(Screenshot and code edit data)
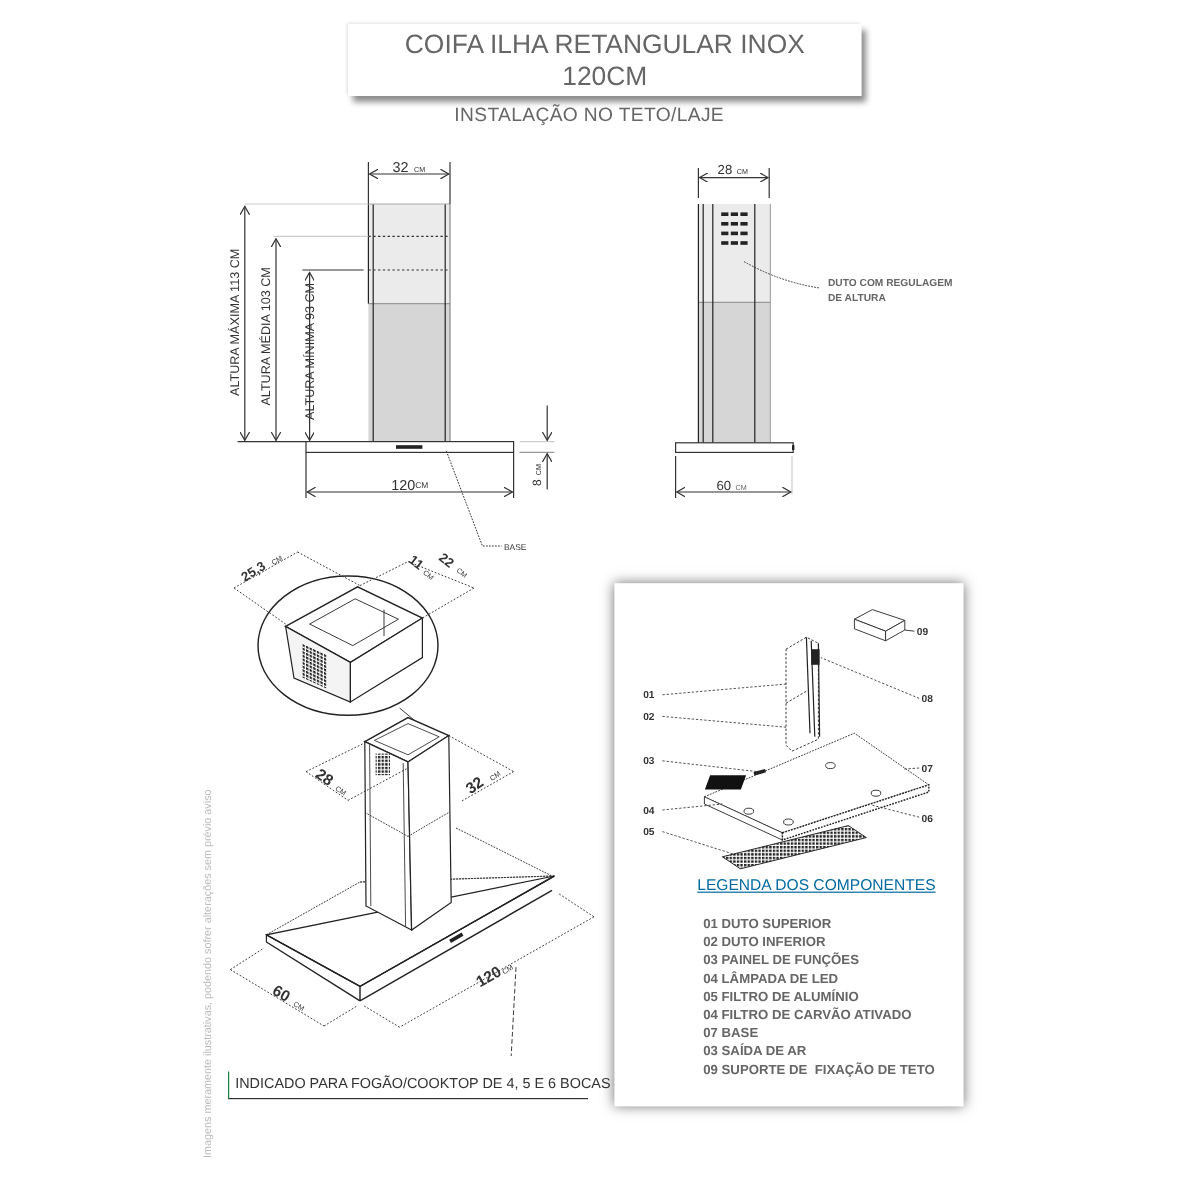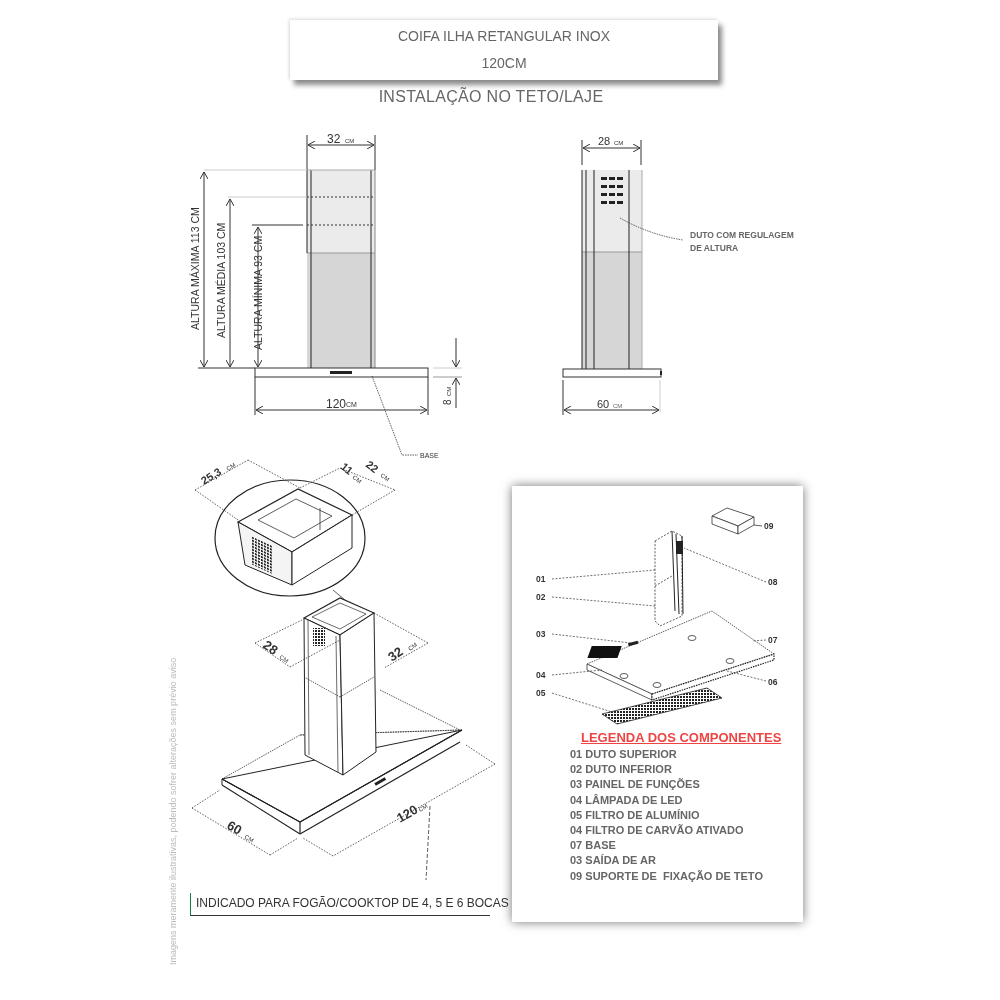"COIFA ILHA RETANGULAR INOX" .title-box { font-size: 14px -> 22px }
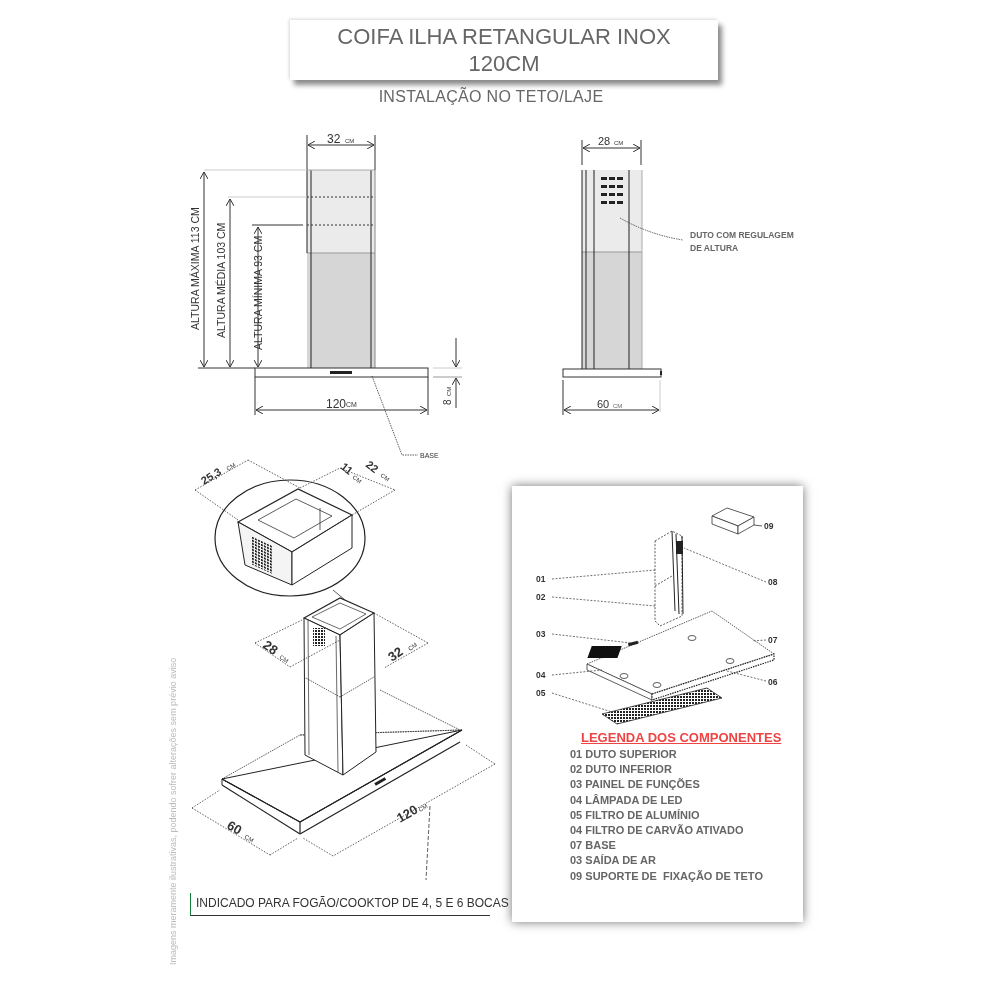"LEGENDA DOS COMPONENTES" .legend-title { color: #ef4444 -> #0369a1; font-weight: bold -> normal }
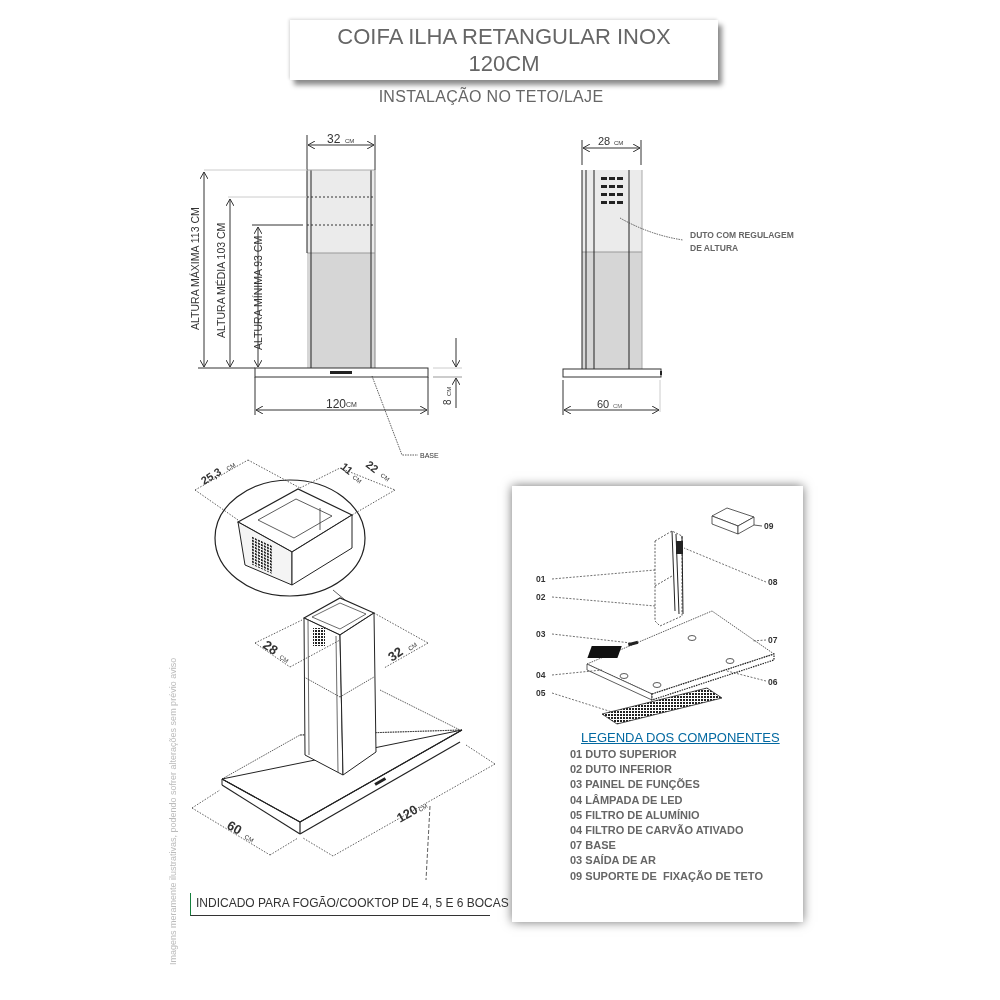"01 DUTO SUPERIOR" .legend-list { margin: 0 -> 16px }
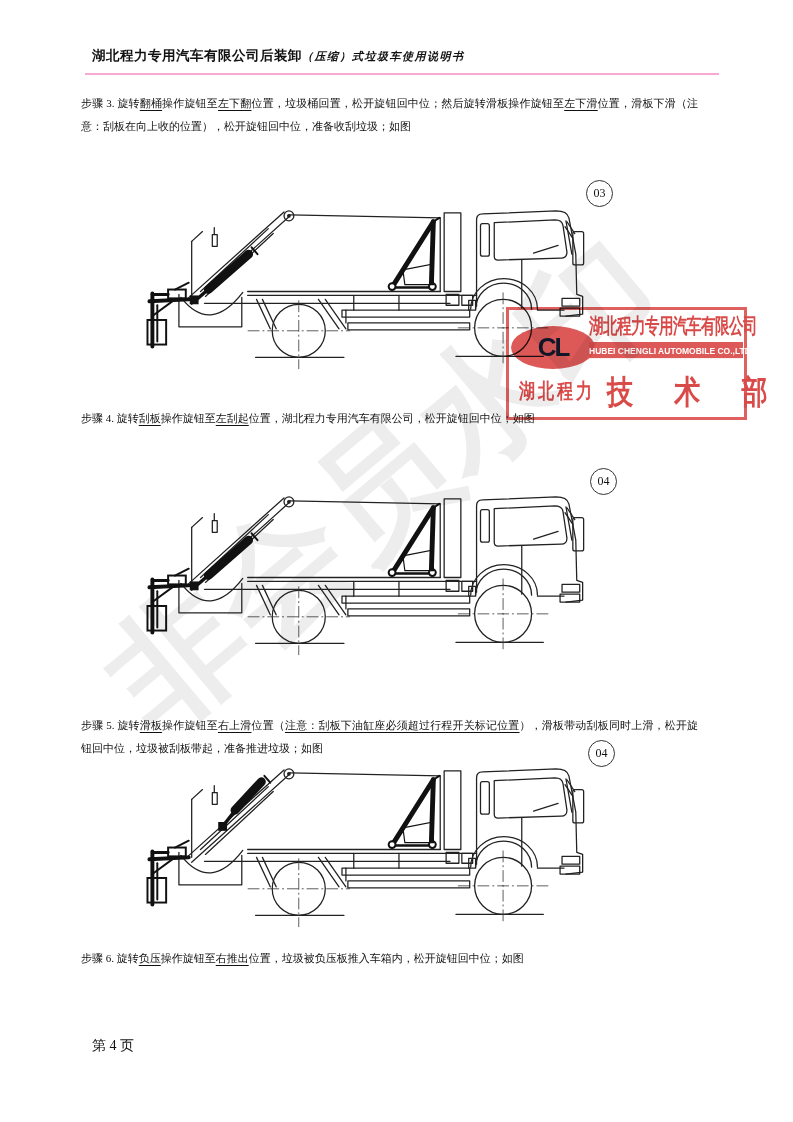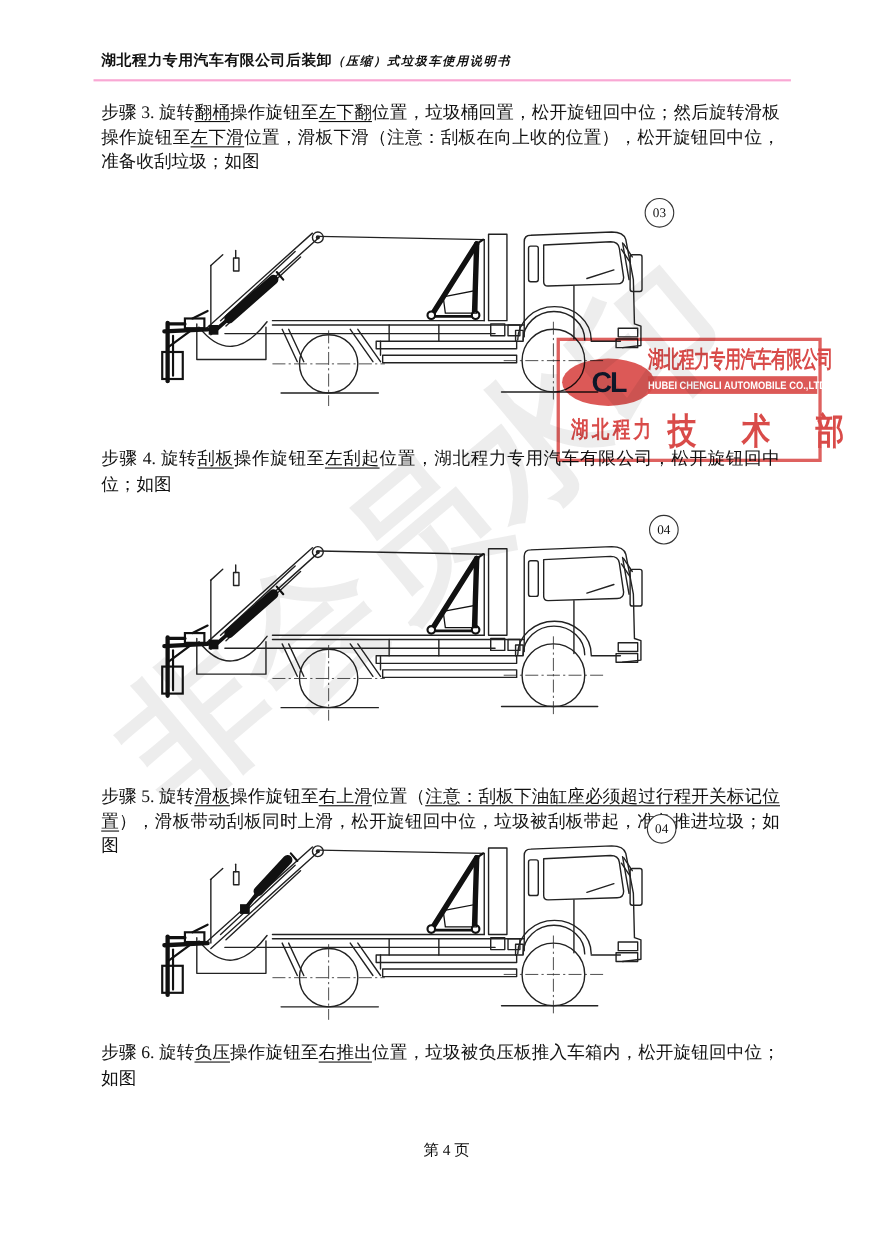"步骤 3." p.step { font-size: 16px -> 11px; left: 92px -> 81px }
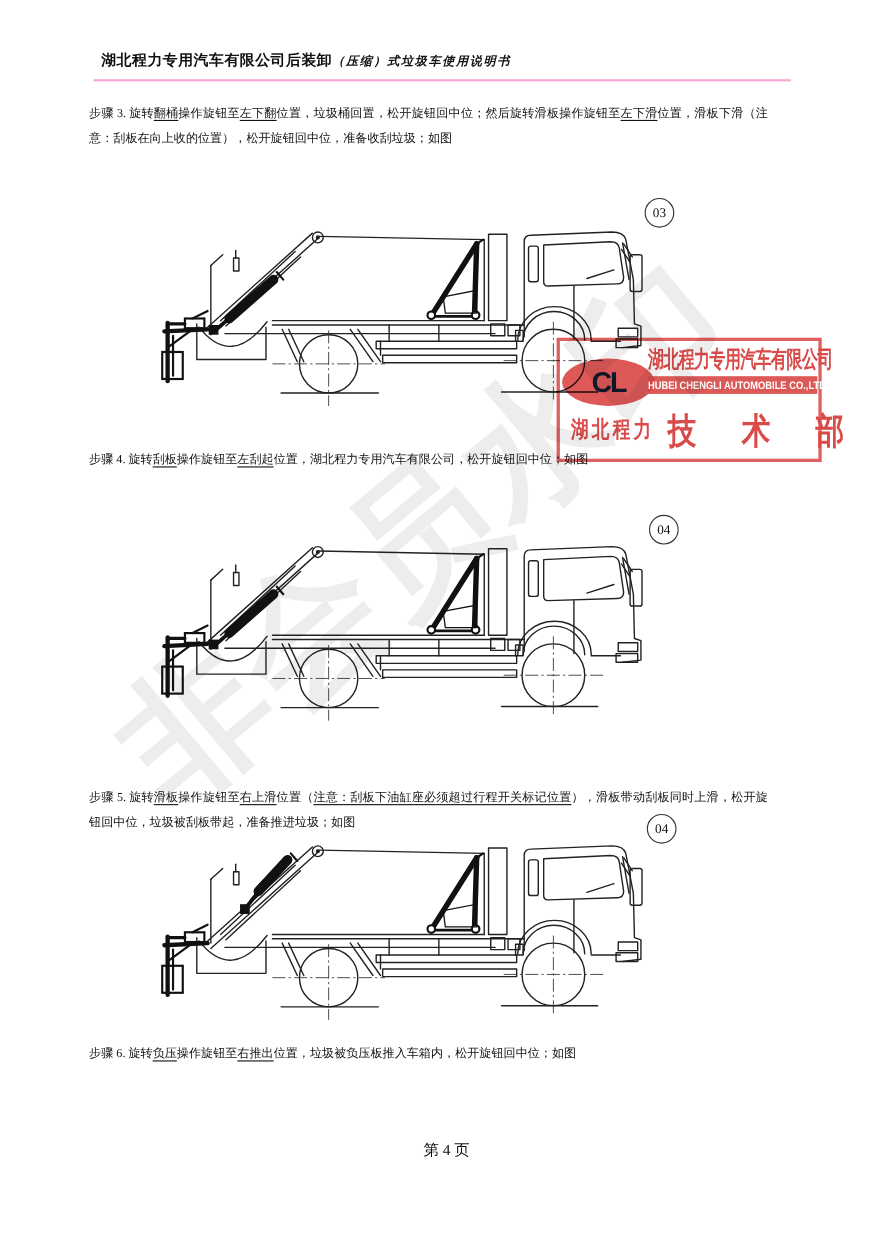"第 4 页" .footer { text-align: center -> left }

● ABOUT THIS EXERCISE
Return the entries verbatim without images.

● RESPONSE AREA
"COIFA ILHA RETANGULAR INOX" .title-box { font-size: 14px -> 22px }
"LEGENDA DOS COMPONENTES" .legend-title { color: #ef4444 -> #0369a1; font-weight: bold -> normal }
"01 DUTO SUPERIOR" .legend-list { margin: 0 -> 16px }
"步骤 3." p.step { font-size: 16px -> 11px; left: 92px -> 81px }
"第 4 页" .footer { text-align: center -> left }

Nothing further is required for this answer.